Author: Kelly, Thu-Lan; Miller, Caroline; Bowden, Jacqueline A; Dono, Joanne; Phillips, Paddy A
Title: Clustering of age standardised COVID-19 infection fatality ratios and death trajectories Cord-id: 66jszb1v Document date: 2020_8_11
ID: 66jszb1v
Snippet: BackgroundAn accurate measure of the impact of COVID-19 is the infection fatality ratio, or the proportion of deaths among those infected, which is independent of variable testing rates between nations. The risk of mortality from COVID-19 depends strongly on age and current single estimates of the infection fatality ratio do not account for differences in national age profiles. In addition, it is unclear whether age influences cumulative death trajectories, or if differences between regions are
Document: BackgroundAn accurate measure of the impact of COVID-19 is the infection fatality ratio, or the proportion of deaths among those infected, which is independent of variable testing rates between nations. The risk of mortality from COVID-19 depends strongly on age and current single estimates of the infection fatality ratio do not account for differences in national age profiles. In addition, it is unclear whether age influences cumulative death trajectories, or if differences between regions are because of the effect and timing of public health interventions. Our objective is to determine whether (1) infection fatality ratios and (2) death trajectories are clustered into more than one group due to differences in national age profiles. MethodsNational age standardised infection fatality ratios were derived from age stratified estimates from China and population estimates from the World Health Organisation. The infection fatality ratios were clustered into groups using Gaussian mixture models. Trajectory analysis clustered cumulative death rates at two time points, 50 and 150 days after the first reported death. FindingsInfection fatality ratios from 201 nations were clustered into three groups: young, middle and older, with corresponding means (SD) of 0.20% (0.03%), 0.38% (0.11%) and 0.93% (0.21%). At 50 and 150 days, there were two and three clusters, respectively, of cumulative death trajectories from 122 nations with at least 25 deaths reported at 100 days. The first cluster had steadily increasing or stable cumulative death rates, while the second and third clusters had moderate and fast increases in rates, respectively. Fifty-eight nations changed cluster group membership between time points. There was an association between the infection fatality ratio clusters and the change in trajectory clusters between 50 and 150 days (p=0.014).

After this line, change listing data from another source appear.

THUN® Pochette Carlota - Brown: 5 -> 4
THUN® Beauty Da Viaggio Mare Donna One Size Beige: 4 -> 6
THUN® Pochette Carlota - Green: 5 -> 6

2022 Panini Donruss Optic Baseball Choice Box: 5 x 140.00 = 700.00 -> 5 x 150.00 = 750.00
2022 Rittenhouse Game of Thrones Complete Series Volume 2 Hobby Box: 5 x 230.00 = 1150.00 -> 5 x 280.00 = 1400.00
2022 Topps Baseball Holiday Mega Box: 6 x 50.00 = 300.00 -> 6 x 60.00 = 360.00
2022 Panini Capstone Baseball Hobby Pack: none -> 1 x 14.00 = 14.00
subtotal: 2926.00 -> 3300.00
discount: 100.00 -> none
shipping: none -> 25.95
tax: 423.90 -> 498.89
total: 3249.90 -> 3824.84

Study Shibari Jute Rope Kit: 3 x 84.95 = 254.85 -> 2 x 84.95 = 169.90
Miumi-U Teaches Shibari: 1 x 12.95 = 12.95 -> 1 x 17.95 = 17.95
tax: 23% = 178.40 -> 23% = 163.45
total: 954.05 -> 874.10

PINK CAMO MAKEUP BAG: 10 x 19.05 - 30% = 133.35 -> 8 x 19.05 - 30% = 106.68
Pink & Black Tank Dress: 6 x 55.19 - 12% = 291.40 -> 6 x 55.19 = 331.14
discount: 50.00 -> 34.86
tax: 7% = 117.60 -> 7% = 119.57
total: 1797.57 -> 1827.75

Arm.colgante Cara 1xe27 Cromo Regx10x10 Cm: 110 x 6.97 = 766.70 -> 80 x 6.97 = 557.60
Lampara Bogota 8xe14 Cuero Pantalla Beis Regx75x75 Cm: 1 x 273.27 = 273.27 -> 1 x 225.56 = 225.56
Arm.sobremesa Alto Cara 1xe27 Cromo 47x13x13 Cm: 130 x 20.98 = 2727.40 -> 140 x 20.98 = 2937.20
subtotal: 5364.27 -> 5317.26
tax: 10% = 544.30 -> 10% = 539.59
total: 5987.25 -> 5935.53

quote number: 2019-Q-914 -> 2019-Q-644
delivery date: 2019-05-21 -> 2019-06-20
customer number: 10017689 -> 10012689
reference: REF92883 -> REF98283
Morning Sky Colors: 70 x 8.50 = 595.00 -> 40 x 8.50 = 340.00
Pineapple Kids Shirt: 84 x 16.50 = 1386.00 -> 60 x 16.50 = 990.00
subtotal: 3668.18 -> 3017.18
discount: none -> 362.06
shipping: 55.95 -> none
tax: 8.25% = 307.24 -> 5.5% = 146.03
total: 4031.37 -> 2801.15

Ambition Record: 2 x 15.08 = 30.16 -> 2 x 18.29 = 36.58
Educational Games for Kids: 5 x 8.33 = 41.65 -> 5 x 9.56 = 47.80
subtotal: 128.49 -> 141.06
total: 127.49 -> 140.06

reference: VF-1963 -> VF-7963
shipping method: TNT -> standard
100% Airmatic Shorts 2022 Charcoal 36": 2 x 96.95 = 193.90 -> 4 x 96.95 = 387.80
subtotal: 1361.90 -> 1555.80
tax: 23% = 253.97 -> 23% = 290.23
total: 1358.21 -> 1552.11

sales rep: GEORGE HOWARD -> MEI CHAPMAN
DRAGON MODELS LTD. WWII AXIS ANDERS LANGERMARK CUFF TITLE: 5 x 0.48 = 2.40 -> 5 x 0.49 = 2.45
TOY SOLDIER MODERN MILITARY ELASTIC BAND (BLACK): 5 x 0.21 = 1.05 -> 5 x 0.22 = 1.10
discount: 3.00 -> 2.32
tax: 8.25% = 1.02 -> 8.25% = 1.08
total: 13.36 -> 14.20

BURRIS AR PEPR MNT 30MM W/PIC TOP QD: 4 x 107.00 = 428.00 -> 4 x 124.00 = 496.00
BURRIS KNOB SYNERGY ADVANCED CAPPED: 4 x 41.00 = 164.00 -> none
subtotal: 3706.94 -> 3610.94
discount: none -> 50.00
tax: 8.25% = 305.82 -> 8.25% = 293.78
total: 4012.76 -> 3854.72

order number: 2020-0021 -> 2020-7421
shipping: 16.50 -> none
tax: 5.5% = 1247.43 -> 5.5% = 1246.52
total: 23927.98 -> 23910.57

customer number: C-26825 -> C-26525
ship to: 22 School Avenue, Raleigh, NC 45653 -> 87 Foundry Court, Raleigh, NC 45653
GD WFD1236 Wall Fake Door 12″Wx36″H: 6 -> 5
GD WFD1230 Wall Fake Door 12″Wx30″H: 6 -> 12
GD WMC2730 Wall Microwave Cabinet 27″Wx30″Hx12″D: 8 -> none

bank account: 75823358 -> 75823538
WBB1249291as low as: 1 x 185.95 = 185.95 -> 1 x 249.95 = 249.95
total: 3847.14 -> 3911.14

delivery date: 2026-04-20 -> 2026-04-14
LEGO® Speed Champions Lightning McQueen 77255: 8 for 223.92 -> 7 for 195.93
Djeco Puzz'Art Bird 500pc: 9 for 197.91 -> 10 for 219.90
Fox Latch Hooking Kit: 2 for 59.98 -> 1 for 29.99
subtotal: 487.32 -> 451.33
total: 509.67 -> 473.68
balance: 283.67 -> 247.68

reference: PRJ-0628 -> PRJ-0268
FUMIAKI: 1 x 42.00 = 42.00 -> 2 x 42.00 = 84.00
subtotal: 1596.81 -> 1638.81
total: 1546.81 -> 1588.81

ConclusionDifferences in national age profiles created three clusters in the COVID-19 infection fatality ratio, with the impact on younger nations less than the current estimate 0.5-1.0%. National cumulative death rates were clustered into steady, moderate or fast trajectories. Changes in death rate trajectories between 50 and 150 days were associated with the infection fatality ratio clusters, however evidence for the influence of age on death trajectories is mixed.